[Brief] What appears from the first line of the data below through the line containing "- Dieses Feature", both included, should be copied exactly, and nothing else.

(Itemized modification records)
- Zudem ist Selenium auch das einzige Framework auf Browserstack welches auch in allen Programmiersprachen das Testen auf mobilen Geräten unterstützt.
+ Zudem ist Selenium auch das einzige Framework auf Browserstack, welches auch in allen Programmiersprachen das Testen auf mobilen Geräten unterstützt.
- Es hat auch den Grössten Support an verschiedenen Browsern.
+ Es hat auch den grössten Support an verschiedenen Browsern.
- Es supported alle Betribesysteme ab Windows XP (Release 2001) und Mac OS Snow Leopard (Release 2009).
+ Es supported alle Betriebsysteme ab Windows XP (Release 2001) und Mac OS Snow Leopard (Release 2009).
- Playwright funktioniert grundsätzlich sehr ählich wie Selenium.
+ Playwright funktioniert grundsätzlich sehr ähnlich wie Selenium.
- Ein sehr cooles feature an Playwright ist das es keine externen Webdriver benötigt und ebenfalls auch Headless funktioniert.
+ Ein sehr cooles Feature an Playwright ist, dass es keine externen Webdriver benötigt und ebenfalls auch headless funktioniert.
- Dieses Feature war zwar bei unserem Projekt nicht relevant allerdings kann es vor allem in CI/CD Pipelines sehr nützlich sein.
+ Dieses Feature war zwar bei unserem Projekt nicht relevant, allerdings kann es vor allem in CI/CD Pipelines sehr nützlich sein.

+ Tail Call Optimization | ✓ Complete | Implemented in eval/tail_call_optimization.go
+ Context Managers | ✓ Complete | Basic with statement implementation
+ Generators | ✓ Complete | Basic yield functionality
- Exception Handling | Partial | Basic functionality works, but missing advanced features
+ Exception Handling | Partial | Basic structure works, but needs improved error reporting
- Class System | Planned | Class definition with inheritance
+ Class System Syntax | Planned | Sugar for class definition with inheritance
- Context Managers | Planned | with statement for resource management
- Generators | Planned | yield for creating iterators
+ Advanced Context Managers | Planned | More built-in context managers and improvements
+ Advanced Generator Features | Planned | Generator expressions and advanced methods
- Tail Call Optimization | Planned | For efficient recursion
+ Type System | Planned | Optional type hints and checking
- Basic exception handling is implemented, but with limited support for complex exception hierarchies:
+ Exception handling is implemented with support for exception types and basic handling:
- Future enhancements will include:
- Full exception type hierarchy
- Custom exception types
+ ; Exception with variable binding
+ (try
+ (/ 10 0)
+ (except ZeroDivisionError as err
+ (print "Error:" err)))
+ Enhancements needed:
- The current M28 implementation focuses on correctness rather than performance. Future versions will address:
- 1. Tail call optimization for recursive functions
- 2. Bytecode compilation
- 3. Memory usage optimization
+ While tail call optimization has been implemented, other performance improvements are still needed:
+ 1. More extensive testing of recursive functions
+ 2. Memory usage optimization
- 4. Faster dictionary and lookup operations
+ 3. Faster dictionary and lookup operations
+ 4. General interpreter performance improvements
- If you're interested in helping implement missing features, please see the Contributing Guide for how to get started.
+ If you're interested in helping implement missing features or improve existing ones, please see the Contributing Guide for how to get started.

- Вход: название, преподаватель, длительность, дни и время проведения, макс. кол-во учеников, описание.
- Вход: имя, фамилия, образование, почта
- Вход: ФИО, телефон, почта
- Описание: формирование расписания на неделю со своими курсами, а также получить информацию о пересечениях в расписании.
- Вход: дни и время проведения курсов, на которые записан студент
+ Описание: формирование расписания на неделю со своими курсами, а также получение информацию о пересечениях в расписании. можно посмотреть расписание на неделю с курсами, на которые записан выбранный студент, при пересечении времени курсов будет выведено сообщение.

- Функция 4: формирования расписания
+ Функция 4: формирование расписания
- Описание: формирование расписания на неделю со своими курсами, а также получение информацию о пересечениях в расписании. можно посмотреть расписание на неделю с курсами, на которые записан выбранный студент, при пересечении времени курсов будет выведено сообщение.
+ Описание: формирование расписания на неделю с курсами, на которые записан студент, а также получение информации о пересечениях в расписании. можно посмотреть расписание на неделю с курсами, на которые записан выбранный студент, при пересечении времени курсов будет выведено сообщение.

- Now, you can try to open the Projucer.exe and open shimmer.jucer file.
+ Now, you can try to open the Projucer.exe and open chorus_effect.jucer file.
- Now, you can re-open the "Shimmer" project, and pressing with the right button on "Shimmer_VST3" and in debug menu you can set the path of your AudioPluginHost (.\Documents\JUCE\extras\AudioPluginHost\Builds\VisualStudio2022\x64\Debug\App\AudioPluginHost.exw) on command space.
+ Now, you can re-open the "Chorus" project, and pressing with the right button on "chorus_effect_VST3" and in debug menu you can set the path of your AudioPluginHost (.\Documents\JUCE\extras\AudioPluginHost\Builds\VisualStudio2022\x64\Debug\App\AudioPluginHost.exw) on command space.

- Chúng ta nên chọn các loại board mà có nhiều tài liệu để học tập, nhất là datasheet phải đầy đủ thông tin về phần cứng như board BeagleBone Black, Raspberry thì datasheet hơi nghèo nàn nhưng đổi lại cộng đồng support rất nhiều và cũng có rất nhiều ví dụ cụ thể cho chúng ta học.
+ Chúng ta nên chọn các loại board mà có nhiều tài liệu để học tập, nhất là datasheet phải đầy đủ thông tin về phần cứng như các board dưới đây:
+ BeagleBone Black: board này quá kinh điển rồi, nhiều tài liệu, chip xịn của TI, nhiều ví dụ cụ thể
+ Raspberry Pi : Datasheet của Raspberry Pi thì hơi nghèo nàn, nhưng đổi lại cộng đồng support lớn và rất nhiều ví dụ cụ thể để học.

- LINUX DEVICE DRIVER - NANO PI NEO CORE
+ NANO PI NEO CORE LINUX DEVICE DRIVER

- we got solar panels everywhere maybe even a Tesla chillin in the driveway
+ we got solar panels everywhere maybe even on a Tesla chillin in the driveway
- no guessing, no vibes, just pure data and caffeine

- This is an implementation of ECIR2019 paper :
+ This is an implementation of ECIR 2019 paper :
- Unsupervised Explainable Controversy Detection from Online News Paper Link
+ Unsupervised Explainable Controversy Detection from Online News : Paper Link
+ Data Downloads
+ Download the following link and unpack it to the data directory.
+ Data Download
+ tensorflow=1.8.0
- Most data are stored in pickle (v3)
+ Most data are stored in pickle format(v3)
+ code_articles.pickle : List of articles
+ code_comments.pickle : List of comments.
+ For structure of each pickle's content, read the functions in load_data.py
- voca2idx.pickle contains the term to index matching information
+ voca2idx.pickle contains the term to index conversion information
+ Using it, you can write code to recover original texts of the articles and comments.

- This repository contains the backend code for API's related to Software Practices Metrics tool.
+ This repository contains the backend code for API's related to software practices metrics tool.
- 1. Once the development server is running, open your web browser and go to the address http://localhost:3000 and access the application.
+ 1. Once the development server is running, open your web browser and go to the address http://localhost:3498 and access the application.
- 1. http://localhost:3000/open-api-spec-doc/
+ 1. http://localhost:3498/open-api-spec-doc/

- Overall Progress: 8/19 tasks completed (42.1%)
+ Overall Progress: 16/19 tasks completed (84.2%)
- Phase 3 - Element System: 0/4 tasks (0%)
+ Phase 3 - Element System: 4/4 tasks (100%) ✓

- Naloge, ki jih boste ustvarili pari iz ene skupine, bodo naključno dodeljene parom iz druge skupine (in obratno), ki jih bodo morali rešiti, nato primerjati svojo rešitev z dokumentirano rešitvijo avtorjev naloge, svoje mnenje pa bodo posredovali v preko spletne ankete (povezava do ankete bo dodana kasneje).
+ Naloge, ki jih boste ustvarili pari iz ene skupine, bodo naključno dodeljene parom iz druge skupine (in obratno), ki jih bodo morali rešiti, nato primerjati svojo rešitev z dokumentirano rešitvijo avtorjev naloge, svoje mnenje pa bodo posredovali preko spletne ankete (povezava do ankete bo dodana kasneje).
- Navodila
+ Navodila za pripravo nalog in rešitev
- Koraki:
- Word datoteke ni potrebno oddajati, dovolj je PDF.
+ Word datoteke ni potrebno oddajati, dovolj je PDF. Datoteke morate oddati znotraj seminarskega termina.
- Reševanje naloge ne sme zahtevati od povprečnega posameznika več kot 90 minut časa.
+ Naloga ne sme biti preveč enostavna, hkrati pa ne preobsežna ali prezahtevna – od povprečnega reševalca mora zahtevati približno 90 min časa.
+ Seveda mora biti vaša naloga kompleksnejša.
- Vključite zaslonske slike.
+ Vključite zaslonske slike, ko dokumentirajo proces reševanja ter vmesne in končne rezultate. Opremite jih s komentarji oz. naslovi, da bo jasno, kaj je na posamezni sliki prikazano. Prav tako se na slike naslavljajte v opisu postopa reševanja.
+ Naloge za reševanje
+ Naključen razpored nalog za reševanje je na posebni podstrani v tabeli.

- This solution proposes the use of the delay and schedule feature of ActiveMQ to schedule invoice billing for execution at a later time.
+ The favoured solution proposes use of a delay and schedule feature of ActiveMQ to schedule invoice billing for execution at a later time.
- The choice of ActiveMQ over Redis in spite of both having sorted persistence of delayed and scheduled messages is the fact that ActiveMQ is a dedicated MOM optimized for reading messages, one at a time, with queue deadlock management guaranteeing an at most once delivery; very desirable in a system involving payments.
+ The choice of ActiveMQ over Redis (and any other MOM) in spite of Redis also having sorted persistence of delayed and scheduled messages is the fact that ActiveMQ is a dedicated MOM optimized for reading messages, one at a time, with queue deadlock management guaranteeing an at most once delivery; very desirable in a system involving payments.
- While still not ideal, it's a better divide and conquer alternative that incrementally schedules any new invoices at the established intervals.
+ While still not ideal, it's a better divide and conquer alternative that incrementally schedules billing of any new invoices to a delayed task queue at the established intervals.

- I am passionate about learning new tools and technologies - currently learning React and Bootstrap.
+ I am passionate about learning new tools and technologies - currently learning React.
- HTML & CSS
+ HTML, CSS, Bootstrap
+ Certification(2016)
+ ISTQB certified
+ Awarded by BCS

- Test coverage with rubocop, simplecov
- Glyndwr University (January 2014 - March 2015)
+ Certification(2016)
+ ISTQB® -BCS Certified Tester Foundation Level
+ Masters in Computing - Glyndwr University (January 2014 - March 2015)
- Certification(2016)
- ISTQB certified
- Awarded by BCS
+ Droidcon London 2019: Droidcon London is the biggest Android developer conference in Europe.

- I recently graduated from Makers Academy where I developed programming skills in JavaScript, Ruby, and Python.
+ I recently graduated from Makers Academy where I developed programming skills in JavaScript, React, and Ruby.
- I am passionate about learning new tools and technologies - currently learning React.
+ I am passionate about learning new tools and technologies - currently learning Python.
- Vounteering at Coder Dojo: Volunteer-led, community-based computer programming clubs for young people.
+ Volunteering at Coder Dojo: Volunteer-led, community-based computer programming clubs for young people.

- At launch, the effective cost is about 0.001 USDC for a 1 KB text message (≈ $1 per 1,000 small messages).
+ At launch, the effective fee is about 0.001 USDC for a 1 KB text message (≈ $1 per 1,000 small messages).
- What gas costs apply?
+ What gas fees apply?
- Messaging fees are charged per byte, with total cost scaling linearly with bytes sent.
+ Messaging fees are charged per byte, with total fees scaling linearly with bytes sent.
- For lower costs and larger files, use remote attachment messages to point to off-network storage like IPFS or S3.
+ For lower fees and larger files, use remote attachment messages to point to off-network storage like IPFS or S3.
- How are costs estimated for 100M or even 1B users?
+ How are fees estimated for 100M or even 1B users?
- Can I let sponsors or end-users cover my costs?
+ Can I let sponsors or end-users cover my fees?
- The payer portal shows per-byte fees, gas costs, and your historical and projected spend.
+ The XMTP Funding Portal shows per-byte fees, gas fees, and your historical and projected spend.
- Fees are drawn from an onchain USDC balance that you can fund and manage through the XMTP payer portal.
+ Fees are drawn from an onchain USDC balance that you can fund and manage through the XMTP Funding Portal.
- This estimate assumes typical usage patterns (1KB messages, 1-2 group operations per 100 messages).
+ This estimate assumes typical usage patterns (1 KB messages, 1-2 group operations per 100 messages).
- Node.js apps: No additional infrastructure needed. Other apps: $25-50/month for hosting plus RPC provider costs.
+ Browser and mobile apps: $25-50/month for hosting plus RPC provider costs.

[Output for this task]
- Zudem ist Selenium auch das einzige Framework auf Browserstack welches auch in allen Programmiersprachen das Testen auf mobilen Geräten unterstützt.
+ Zudem ist Selenium auch das einzige Framework auf Browserstack, welches auch in allen Programmiersprachen das Testen auf mobilen Geräten unterstützt.
- Es hat auch den Grössten Support an verschiedenen Browsern.
+ Es hat auch den grössten Support an verschiedenen Browsern.
- Es supported alle Betribesysteme ab Windows XP (Release 2001) und Mac OS Snow Leopard (Release 2009).
+ Es supported alle Betriebsysteme ab Windows XP (Release 2001) und Mac OS Snow Leopard (Release 2009).
- Playwright funktioniert grundsätzlich sehr ählich wie Selenium.
+ Playwright funktioniert grundsätzlich sehr ähnlich wie Selenium.
- Ein sehr cooles feature an Playwright ist das es keine externen Webdriver benötigt und ebenfalls auch Headless funktioniert.
+ Ein sehr cooles Feature an Playwright ist, dass es keine externen Webdriver benötigt und ebenfalls auch headless funktioniert.
- Dieses Feature war zwar bei unserem Projekt nicht relevant allerdings kann es vor allem in CI/CD Pipelines sehr nützlich sein.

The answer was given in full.